Material to process
══════════════════════════════

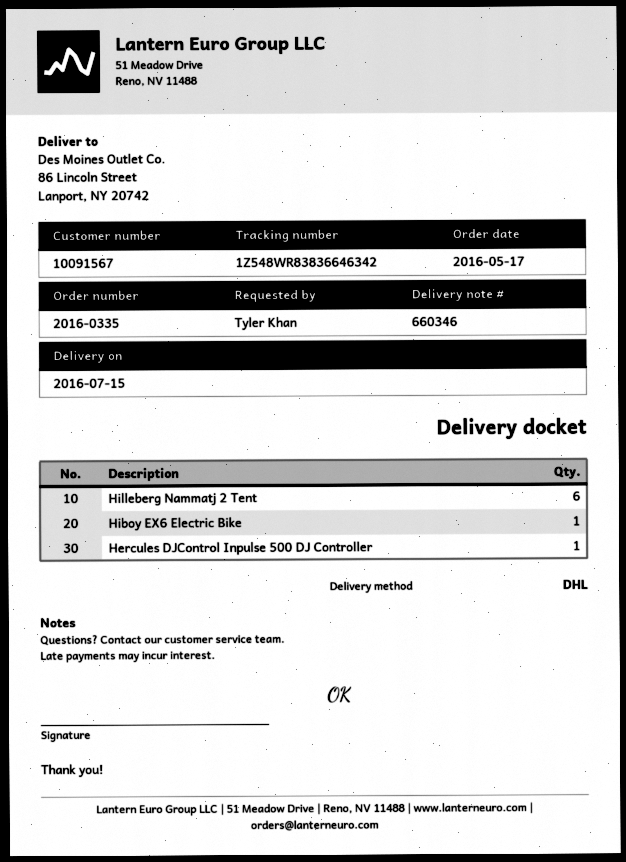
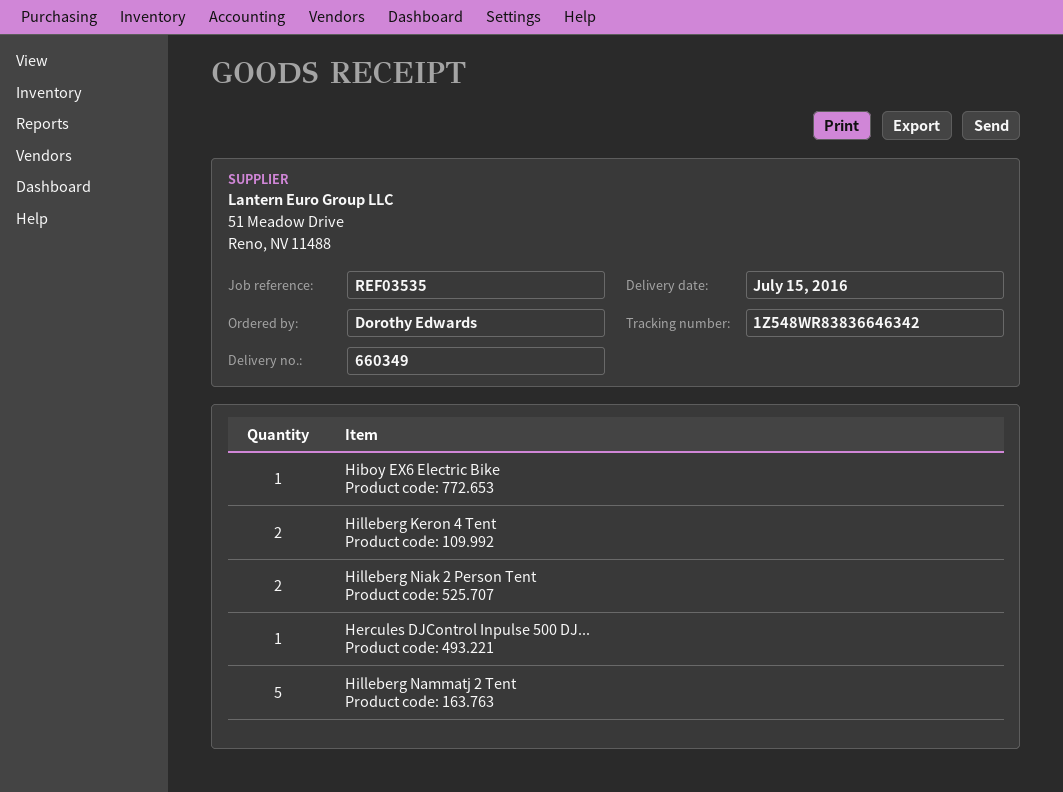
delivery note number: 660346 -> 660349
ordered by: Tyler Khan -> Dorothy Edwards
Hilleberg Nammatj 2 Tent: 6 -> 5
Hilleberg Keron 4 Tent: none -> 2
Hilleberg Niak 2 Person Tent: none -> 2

══════════════════════════════

The task
Identify each line of the material where the word "Hilleberg" shows up, and copy it.

Response to the task
Hilleberg Nammatj 2 Tent: 6 -> 5
Hilleberg Keron 4 Tent: none -> 2
Hilleberg Niak 2 Person Tent: none -> 2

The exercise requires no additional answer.